ERC Consolidator Grant
Principal investigator: Prof. Martin Albrecht, Department of Chemistry and Biochemistry
The non-innocence of specific ligands in transition metal complexes is well-documented. For example, mesoionic carbenes engage in bond activation processes via reversible hydrogen capture. Such cooperativity between the metal center and the ligand flattens the potential energy surface of a catalytic reaction and hence rises the competence of the catalyst, thus entailing higher turnover numbers as well as the conversion of more challenging substrates. Likewise, such cooperativity is expected to enhance the catalytic activity of metal centers that are typically not considered to be catalytically very active, such as the ‘rusty’ first row transition metals (Mn, Fe, Ni). Surprisingly, however, this concept has largely been overlooked when designing catalytic transformations based on these Earth-abundant and low-cost transition metals. This project will exploit the synergistic potential of mesoionic carbenes as synthetically highly versatile and actively supporting ligands to access a new generation of sustainable high-performance catalysts based on Me, Fe, and Ni for challenging redox transformations such as dehydrogenative oxidations. Specificlly, 1,2,3-triazolylidenes, which support ligand-metal cooperativity through their mesoionic character, will be utilized for (transient) storage/release of protons and electrons.

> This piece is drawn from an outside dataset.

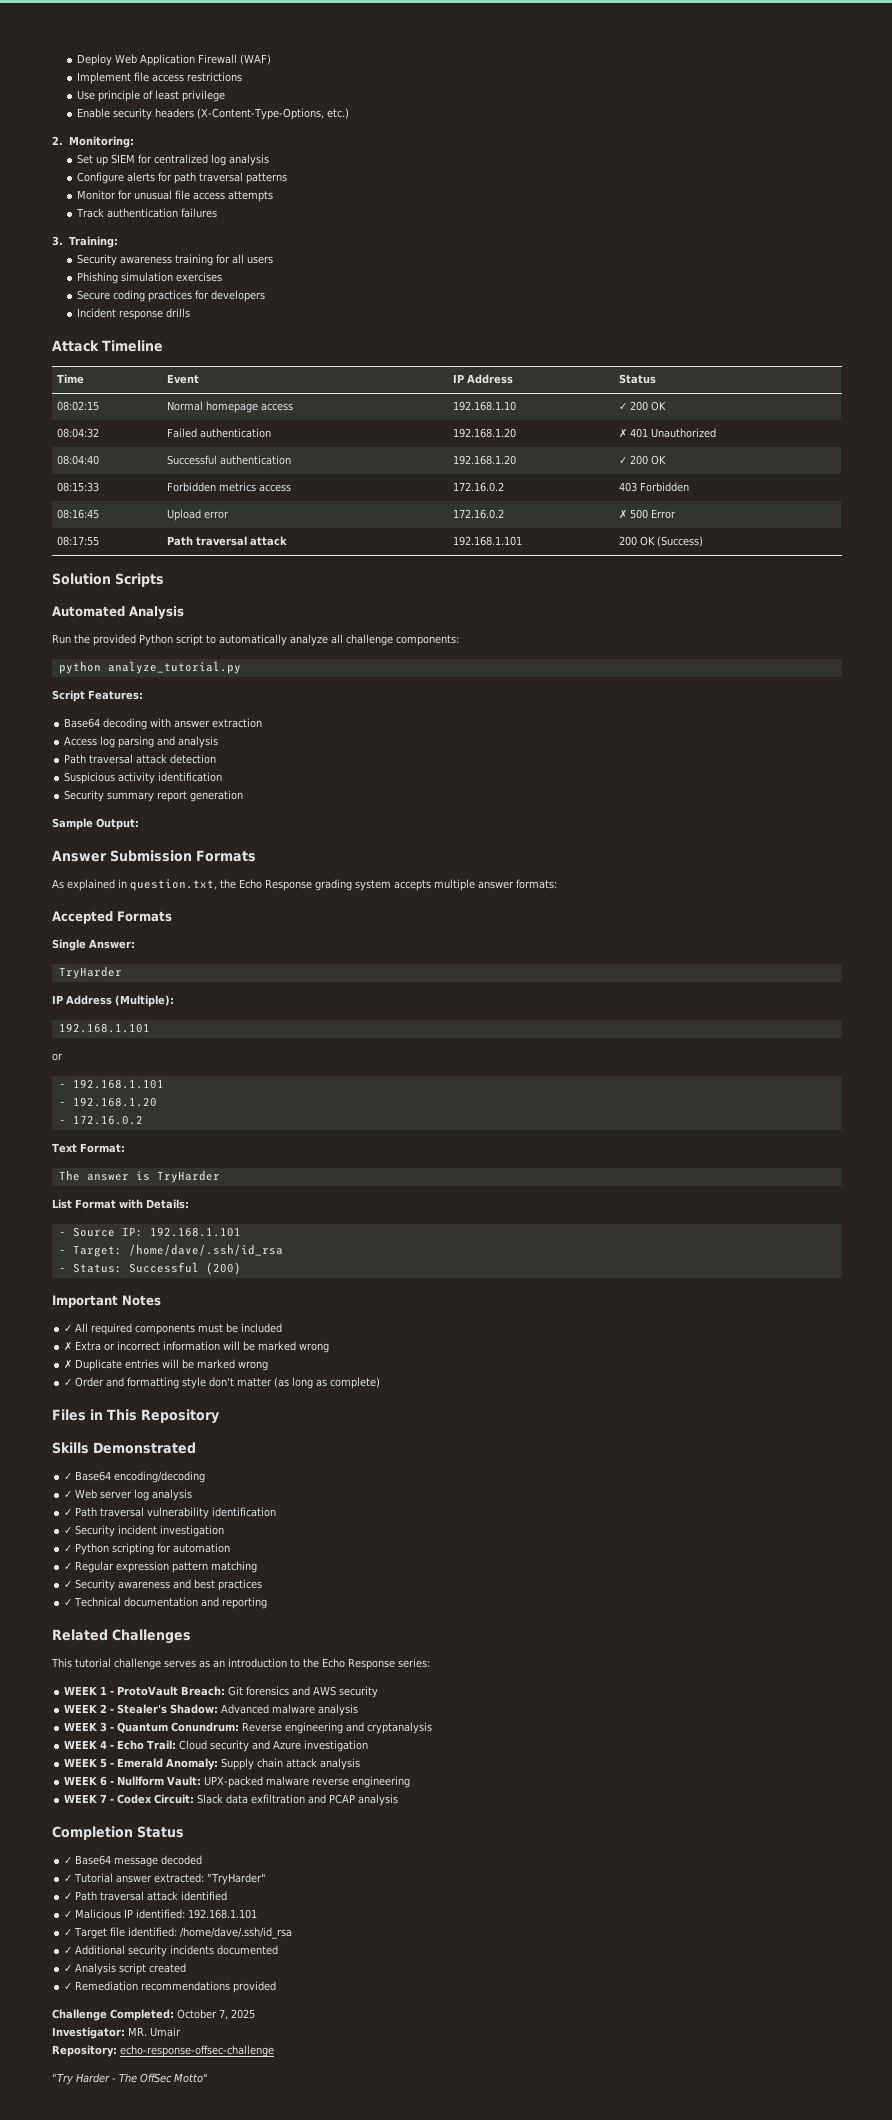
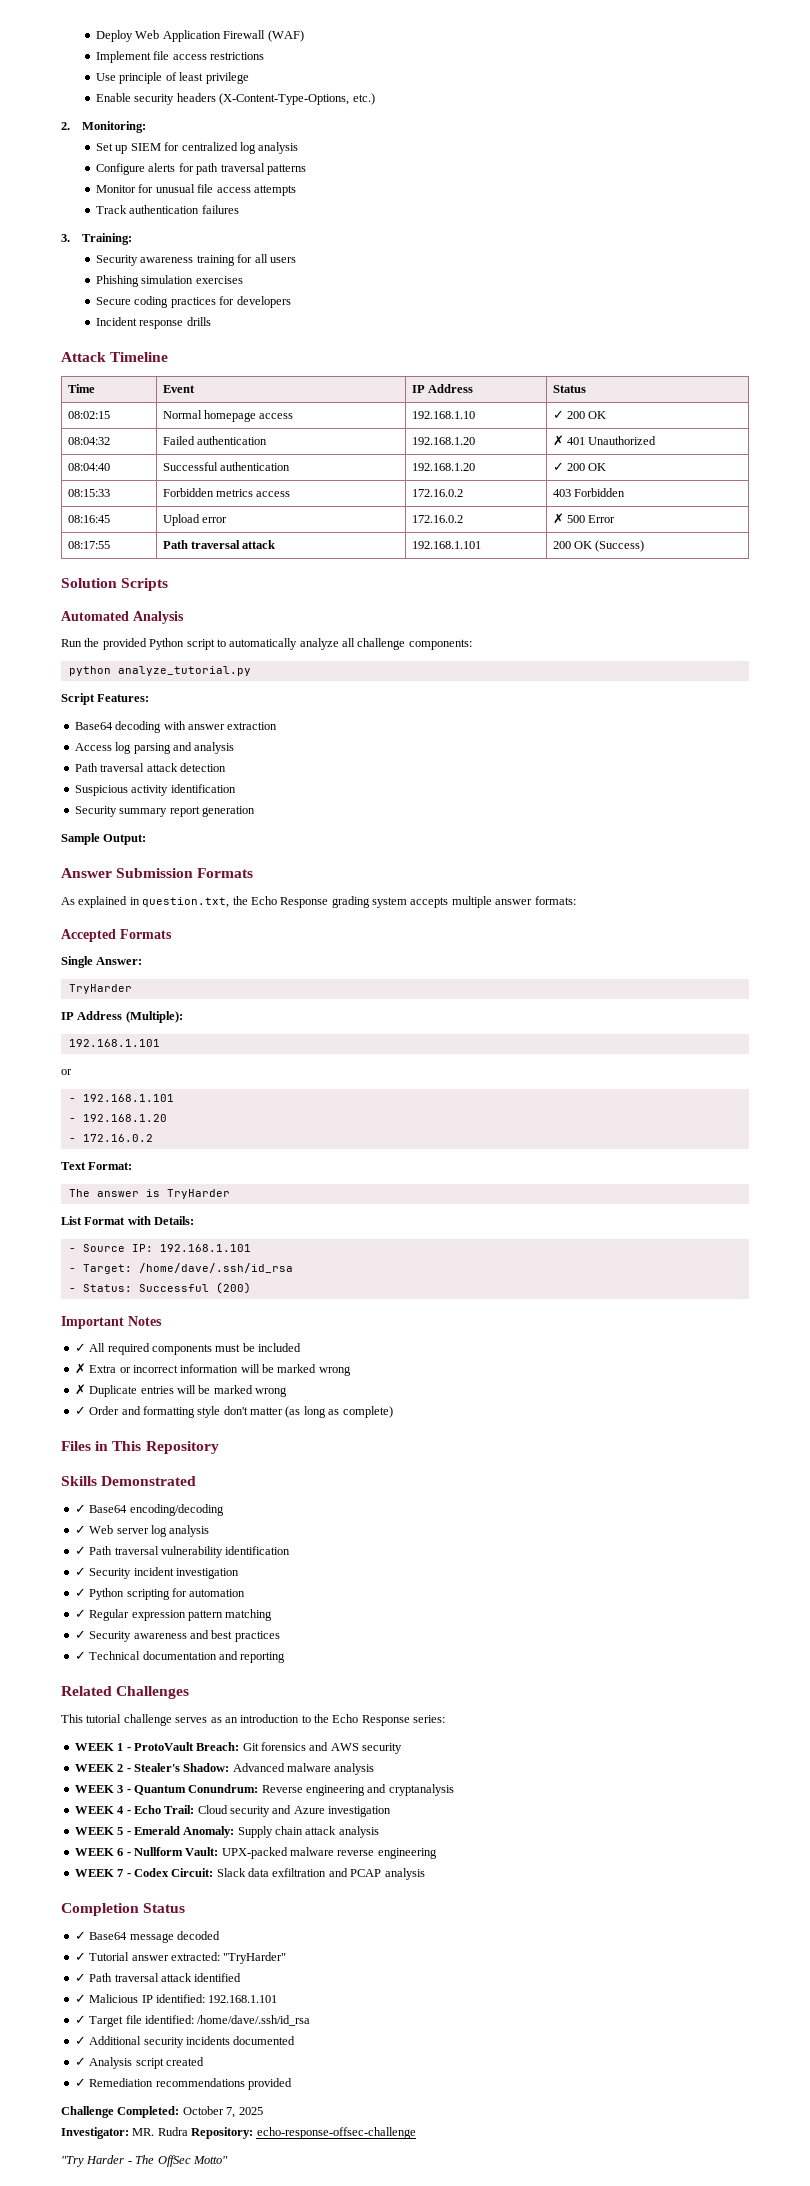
- Investigator: MR. Umair
- Repository: echo-response-offsec-challenge
+ Investigator: MR. Rudra Repository: echo-response-offsec-challenge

Apart from enabling challenging transformations — with obvious impact on synthetic methodology, energy conversion, and molecular electronics — this project will break into new grounds in catalyst design that will be widely applicable as a new paradigm. Furthermore, this project will capitalize on the unique synthetic versatility of triazolylidene precursors and the opportunity to combine different functional entities such as carbohydrates, surfactants, or dyes with an organometallic entity, thus providing a straightforward approach to new classes of multifunctional materials for application in therapeutics and diagnostics, or as smart surfaces.